→ **Your goal**
Starting from the line that contains "font-size: 8.5px;", output every remaining line of the records below exactly as it appears, that line and the last one included.

→ **Entries supplied**
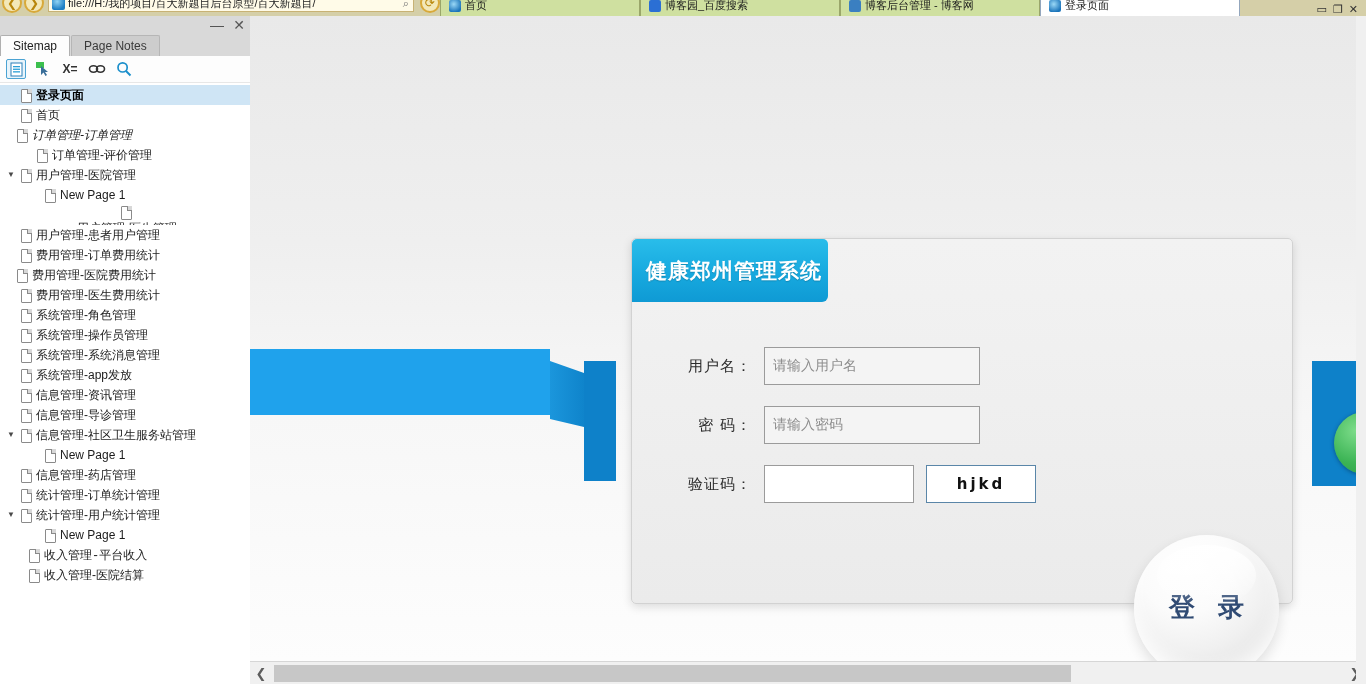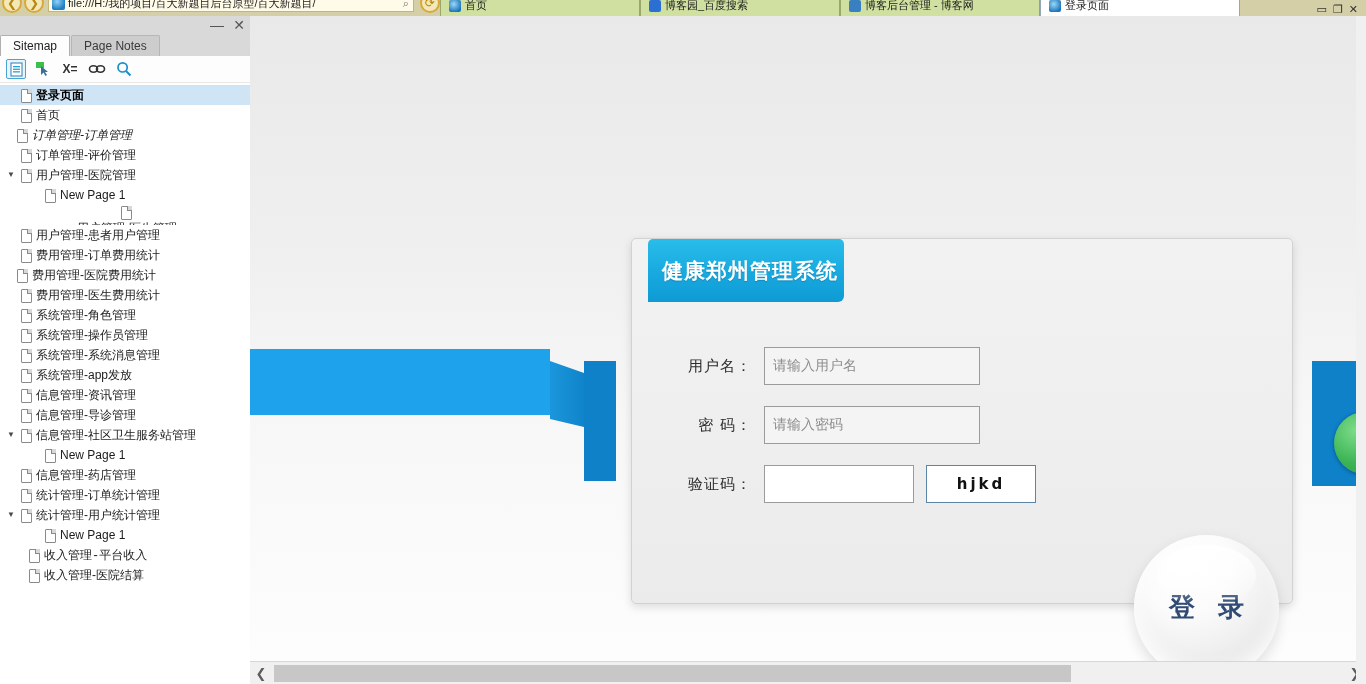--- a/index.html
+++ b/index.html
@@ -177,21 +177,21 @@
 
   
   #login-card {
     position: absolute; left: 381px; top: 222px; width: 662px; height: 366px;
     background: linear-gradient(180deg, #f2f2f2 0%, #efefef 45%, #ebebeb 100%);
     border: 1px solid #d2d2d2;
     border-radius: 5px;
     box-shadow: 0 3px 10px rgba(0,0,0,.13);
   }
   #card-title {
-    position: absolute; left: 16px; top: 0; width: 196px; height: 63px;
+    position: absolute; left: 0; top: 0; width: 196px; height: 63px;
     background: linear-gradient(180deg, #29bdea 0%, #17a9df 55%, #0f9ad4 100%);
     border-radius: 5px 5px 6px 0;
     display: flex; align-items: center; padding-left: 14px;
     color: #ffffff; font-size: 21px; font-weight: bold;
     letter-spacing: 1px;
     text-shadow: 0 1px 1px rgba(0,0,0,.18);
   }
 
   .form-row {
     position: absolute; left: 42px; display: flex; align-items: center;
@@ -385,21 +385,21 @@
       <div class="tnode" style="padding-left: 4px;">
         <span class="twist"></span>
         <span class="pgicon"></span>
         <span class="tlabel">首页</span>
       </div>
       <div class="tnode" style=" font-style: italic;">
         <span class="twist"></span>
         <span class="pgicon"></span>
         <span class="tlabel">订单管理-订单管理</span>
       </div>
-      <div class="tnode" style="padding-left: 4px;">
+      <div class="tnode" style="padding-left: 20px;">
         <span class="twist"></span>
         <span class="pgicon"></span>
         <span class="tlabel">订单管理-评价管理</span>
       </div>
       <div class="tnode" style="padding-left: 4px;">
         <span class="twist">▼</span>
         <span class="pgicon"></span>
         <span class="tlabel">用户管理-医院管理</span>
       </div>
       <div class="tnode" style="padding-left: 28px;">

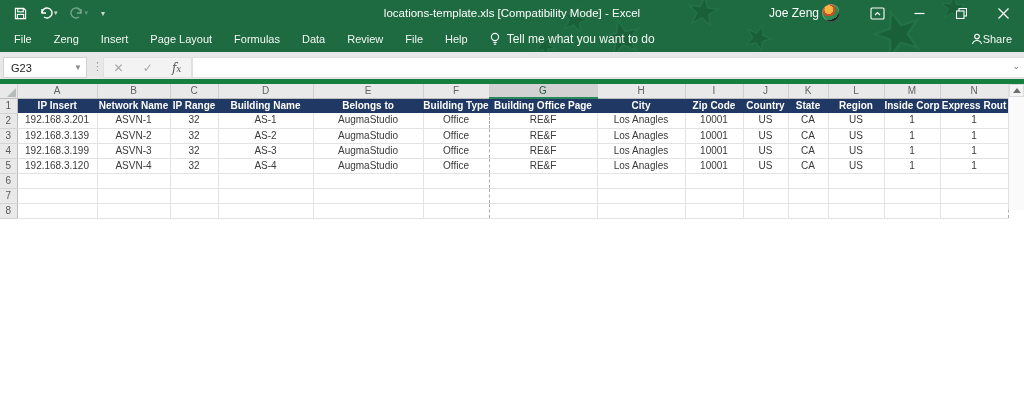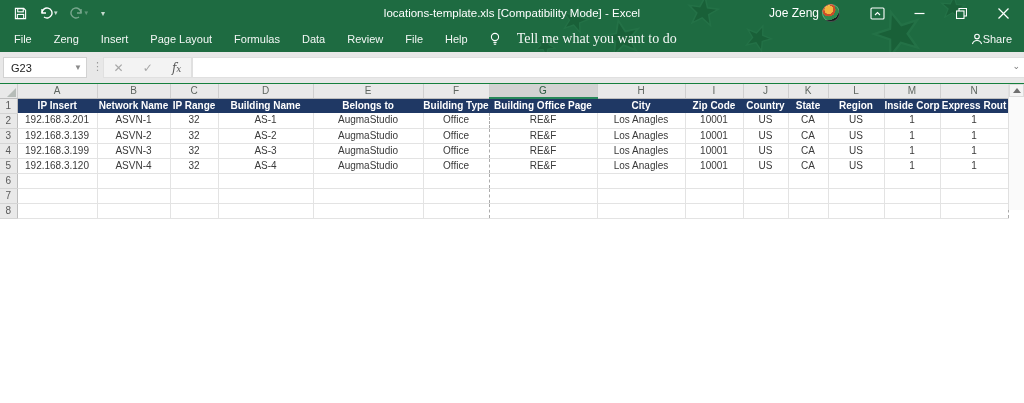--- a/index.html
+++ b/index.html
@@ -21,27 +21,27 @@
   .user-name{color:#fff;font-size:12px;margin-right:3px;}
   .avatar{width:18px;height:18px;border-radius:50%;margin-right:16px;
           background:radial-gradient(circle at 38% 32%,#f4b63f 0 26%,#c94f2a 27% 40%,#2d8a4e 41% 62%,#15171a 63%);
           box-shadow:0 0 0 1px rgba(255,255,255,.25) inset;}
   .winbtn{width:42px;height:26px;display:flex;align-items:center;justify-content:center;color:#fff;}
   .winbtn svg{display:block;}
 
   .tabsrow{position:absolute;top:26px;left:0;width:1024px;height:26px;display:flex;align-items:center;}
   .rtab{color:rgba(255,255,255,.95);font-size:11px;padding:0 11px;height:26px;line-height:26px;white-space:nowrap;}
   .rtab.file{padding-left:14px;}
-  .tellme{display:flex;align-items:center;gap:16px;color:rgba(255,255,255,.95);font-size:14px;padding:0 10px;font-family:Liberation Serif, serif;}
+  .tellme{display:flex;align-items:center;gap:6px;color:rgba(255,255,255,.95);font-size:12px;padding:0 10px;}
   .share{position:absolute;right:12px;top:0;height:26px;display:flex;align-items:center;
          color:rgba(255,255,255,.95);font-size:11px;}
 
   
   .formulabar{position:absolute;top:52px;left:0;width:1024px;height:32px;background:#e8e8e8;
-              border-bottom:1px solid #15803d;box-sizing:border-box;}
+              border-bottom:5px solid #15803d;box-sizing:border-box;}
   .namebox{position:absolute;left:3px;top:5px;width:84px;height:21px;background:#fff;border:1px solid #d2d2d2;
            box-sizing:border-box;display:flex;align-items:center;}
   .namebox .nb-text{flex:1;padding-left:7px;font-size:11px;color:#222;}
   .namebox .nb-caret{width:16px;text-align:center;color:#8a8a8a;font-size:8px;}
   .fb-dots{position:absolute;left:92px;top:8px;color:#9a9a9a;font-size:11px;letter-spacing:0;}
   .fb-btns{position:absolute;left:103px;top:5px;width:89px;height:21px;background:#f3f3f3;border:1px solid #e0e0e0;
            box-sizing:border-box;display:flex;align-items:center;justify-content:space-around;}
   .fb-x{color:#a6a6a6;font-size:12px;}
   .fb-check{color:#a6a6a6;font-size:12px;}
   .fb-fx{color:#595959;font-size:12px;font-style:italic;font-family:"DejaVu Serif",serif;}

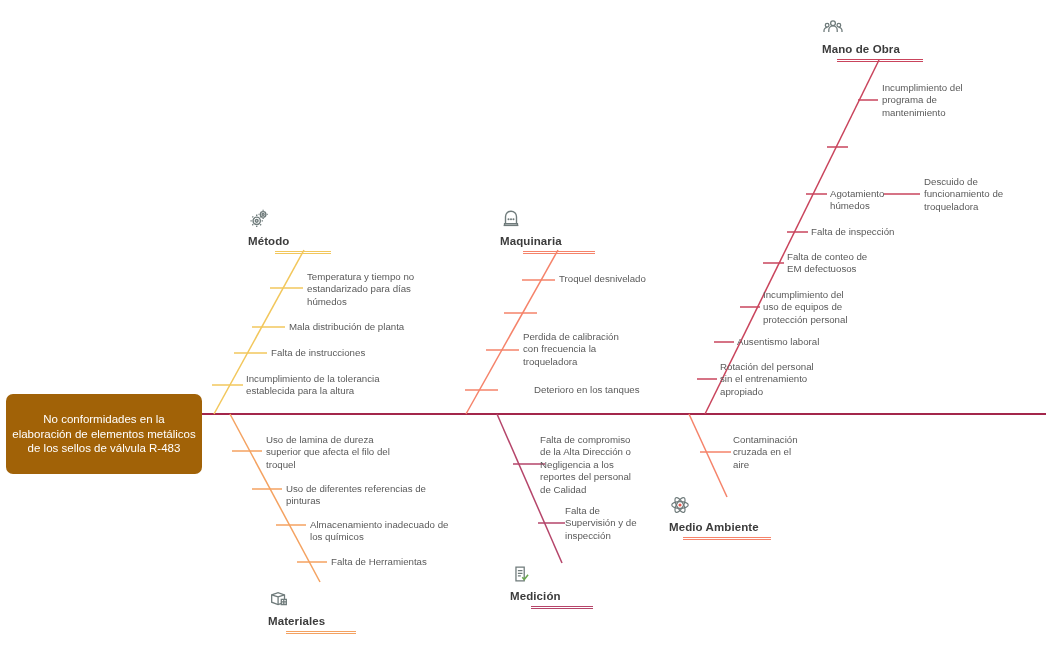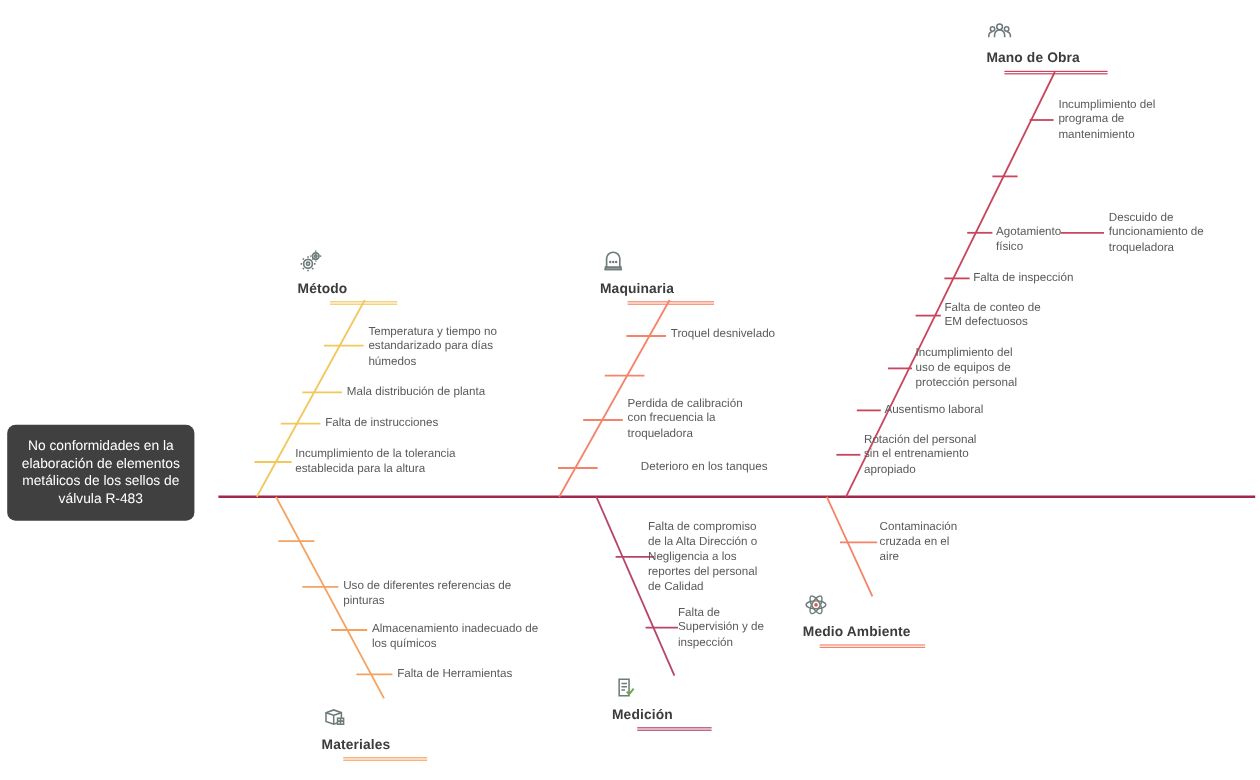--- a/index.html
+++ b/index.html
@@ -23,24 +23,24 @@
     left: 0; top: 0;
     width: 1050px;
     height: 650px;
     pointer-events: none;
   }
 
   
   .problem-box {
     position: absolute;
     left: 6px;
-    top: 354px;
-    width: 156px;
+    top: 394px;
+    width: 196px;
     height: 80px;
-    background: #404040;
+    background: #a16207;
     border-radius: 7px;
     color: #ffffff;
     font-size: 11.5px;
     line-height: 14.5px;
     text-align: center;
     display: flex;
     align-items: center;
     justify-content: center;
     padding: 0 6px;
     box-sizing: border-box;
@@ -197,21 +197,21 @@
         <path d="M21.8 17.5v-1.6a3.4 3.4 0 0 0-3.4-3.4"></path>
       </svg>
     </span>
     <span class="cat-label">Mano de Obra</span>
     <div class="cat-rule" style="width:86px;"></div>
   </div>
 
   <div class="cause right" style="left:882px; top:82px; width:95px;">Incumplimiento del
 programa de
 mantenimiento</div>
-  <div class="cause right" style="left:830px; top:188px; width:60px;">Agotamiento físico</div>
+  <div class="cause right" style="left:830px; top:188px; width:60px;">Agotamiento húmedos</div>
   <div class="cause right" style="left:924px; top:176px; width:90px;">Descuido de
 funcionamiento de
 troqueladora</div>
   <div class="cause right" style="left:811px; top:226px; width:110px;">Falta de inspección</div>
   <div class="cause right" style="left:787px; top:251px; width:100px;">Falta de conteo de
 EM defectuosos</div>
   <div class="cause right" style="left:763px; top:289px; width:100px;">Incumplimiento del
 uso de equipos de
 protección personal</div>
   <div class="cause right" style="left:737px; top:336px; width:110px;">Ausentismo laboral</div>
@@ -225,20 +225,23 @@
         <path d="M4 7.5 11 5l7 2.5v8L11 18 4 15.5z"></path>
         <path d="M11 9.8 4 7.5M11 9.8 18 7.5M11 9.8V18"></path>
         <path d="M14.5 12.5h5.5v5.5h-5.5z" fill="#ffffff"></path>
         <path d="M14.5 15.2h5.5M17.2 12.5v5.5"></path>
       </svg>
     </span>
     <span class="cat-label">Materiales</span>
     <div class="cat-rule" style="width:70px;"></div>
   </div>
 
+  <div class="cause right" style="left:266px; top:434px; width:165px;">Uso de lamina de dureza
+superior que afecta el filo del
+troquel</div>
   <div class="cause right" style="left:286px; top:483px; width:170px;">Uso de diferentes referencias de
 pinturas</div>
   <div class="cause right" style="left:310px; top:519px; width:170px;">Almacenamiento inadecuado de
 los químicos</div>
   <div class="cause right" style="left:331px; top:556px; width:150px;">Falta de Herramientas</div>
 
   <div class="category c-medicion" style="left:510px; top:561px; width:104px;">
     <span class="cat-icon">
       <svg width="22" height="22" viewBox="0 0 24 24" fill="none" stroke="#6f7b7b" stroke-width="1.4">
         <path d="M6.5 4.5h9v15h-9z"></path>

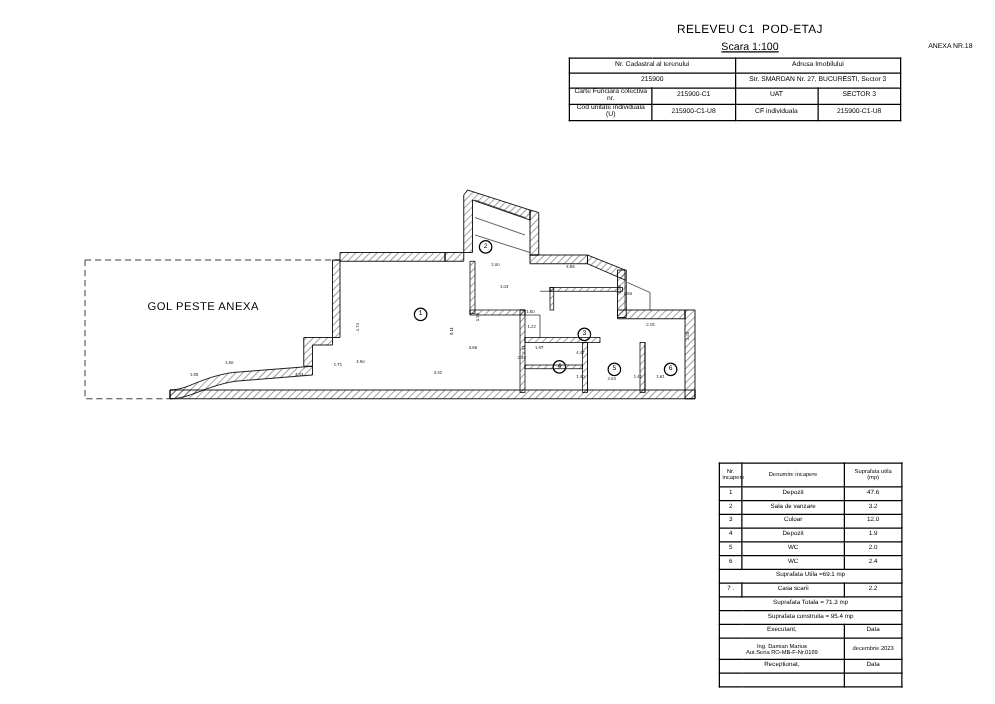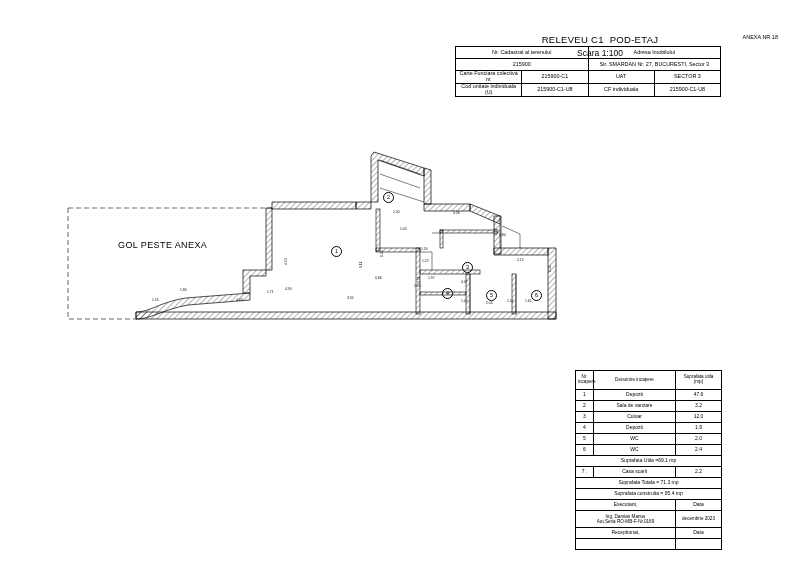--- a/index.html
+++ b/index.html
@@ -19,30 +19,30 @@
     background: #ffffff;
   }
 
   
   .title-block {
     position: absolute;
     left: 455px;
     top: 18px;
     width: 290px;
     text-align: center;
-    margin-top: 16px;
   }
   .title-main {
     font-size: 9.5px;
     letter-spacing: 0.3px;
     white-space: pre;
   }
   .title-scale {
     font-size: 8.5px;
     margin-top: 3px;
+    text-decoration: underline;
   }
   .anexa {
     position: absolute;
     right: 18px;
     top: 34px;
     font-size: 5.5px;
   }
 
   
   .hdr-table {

→ **Result below**
     font-size: 8.5px;
     margin-top: 3px;
+    text-decoration: underline;
   }
   .anexa {
     position: absolute;
     right: 18px;
     top: 34px;
     font-size: 5.5px;
   }
 
   
   .hdr-table {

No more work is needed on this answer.